Exercise requirements: The task calls for each line of the records below in which the word "relative" appears.

>>>

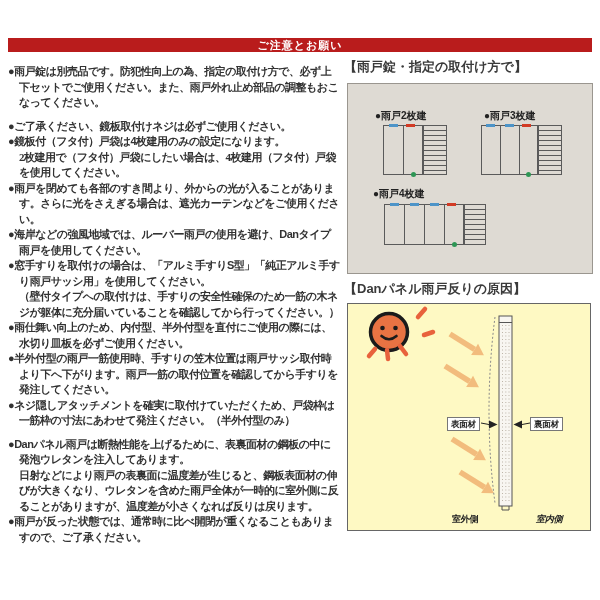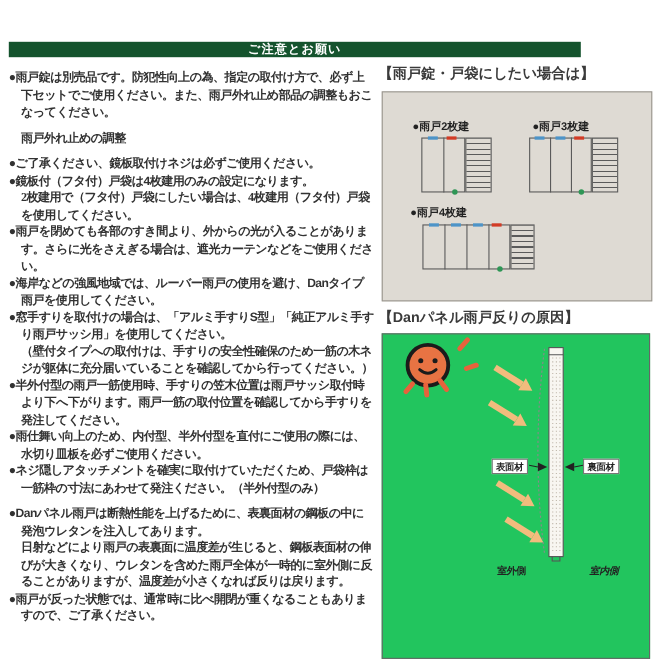--- a/index.html
+++ b/index.html
@@ -6,7 +6,7 @@
   body{width:600px;height:600px;font-family:"Liberation Sans","DejaVu Sans",sans-serif;color:#333;}
   .page{position:relative;width:600px;height:600px;background:#fff;overflow:hidden;}
 
-  .notice-bar{position:absolute;left:8px;top:38px;width:520px;height:14px;background:#14532d;
+  .notice-bar{position:absolute;left:8px;top:38px;width:584px;height:14px;background:#b91c1c;
     color:#fff;font-size:11px;font-weight:bold;text-align:center;line-height:14px;letter-spacing:1px;}
 
   

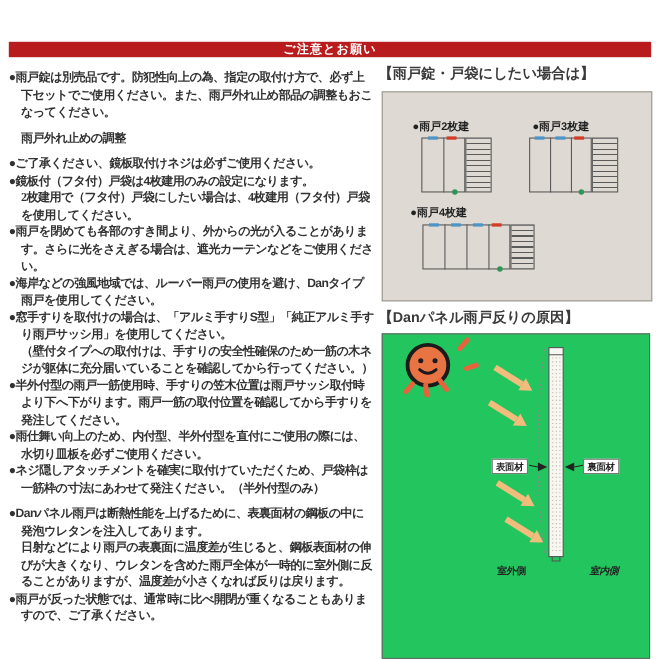--- a/index.html
+++ b/index.html
@@ -96,7 +96,7 @@
 
   <div class="right-col">
 
-    <div class="sec-title">【雨戸錠・戸袋にしたい場合は】</div>
+    <div class="sec-title">【雨戸錠・指定の取付け方で】</div>
 
     <div class="box box1">
     <div class="diag-label" style="left: 27px; top: 26px;">●雨戸2枚建</div>

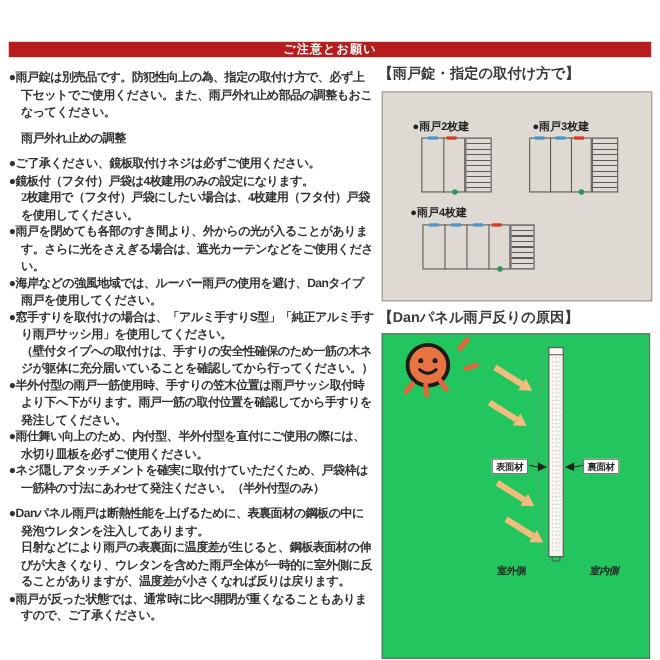--- a/index.html
+++ b/index.html
@@ -55,9 +55,6 @@
   <div class="notes-col">
       <div class="para bullet">
         <div class="l1">●雨戸錠は別売品です。防犯性向上の為、指定の取付け方で、必ず上下セットでご使用ください。また、雨戸外れ止め部品の調整もおこなってください。</div>
-      </div>
-      <div class="para sub gap">
-        <div class="l1">雨戸外れ止めの調整</div>
       </div>
       <div class="para bullet gap">
         <div class="l1">●ご了承ください、鏡板取付けネジは必ずご使用ください。</div>

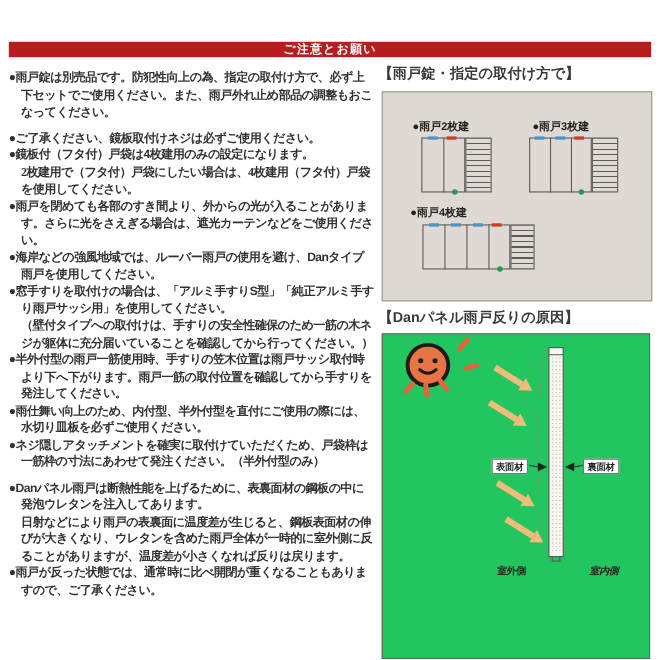--- a/index.html
+++ b/index.html
@@ -74,10 +74,10 @@
         <div class="ln">（壁付タイプへの取付けは、手すりの安全性確保のため一筋の木ネジが躯体に充分届いていることを確認してから行ってください。）</div>
       </div>
       <div class="para bullet">
-        <div class="l1">●半外付型の雨戸一筋使用時、手すりの笠木位置は雨戸サッシ取付時より下へ下がります。雨戸一筋の取付位置を確認してから手すりを発注してください。</div>
+        <div class="l1">●雨仕舞い向上のため、内付型、半外付型を直付にご使用の際には、水切り皿板を必ずご使用ください。</div>
       </div>
       <div class="para bullet">
-        <div class="l1">●雨仕舞い向上のため、内付型、半外付型を直付にご使用の際には、水切り皿板を必ずご使用ください。</div>
+        <div class="l1">●半外付型の雨戸一筋使用時、手すりの笠木位置は雨戸サッシ取付時より下へ下がります。雨戸一筋の取付位置を確認してから手すりを発注してください。</div>
       </div>
       <div class="para bullet">
         <div class="l1">●ネジ隠しアタッチメントを確実に取付けていただくため、戸袋枠は一筋枠の寸法にあわせて発注ください。（半外付型のみ）</div>

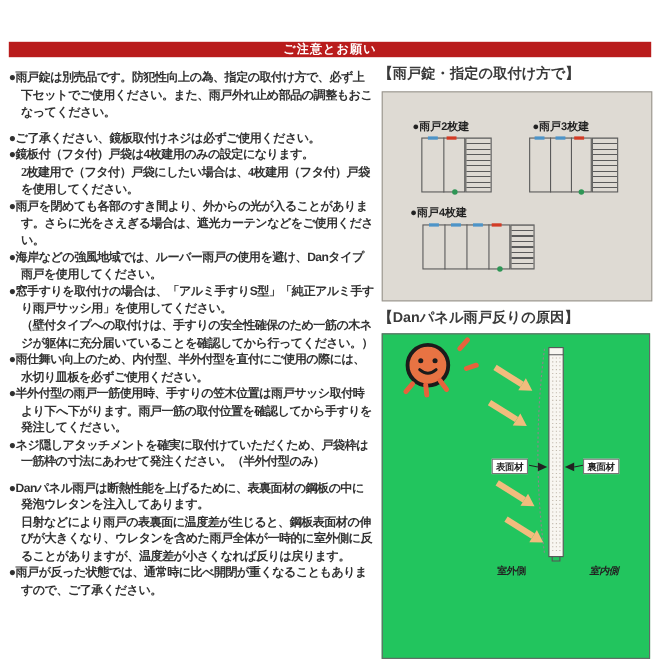--- a/index.html
+++ b/index.html
@@ -23,7 +23,7 @@
   .box{box-sizing:border-box;margin-left:3px;position:relative;}
   .box1{margin-top:8px;width:246px;height:191px;background:#dedad3;border:1px solid #9a968f;}
   .title2{margin-top:7px;}
-  .box2{margin-top:6px;width:244px;height:296px;background:#22c55e;border:1px solid #666;}
+  .box2{margin-top:6px;width:244px;height:228px;background:#fef9c3;border:1px solid #666;}
 
   .diag-label{position:absolute;font-size:10px;font-weight:bold;color:#222;line-height:12px;white-space:nowrap;}
   .diag-rect{position:absolute;}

<<<

Response to the task:
   .page{position:relative;width:600px;height:600px;background:#fff;overflow:hidden;}
   .box{box-sizing:border-box;margin-left:3px;position:relative;}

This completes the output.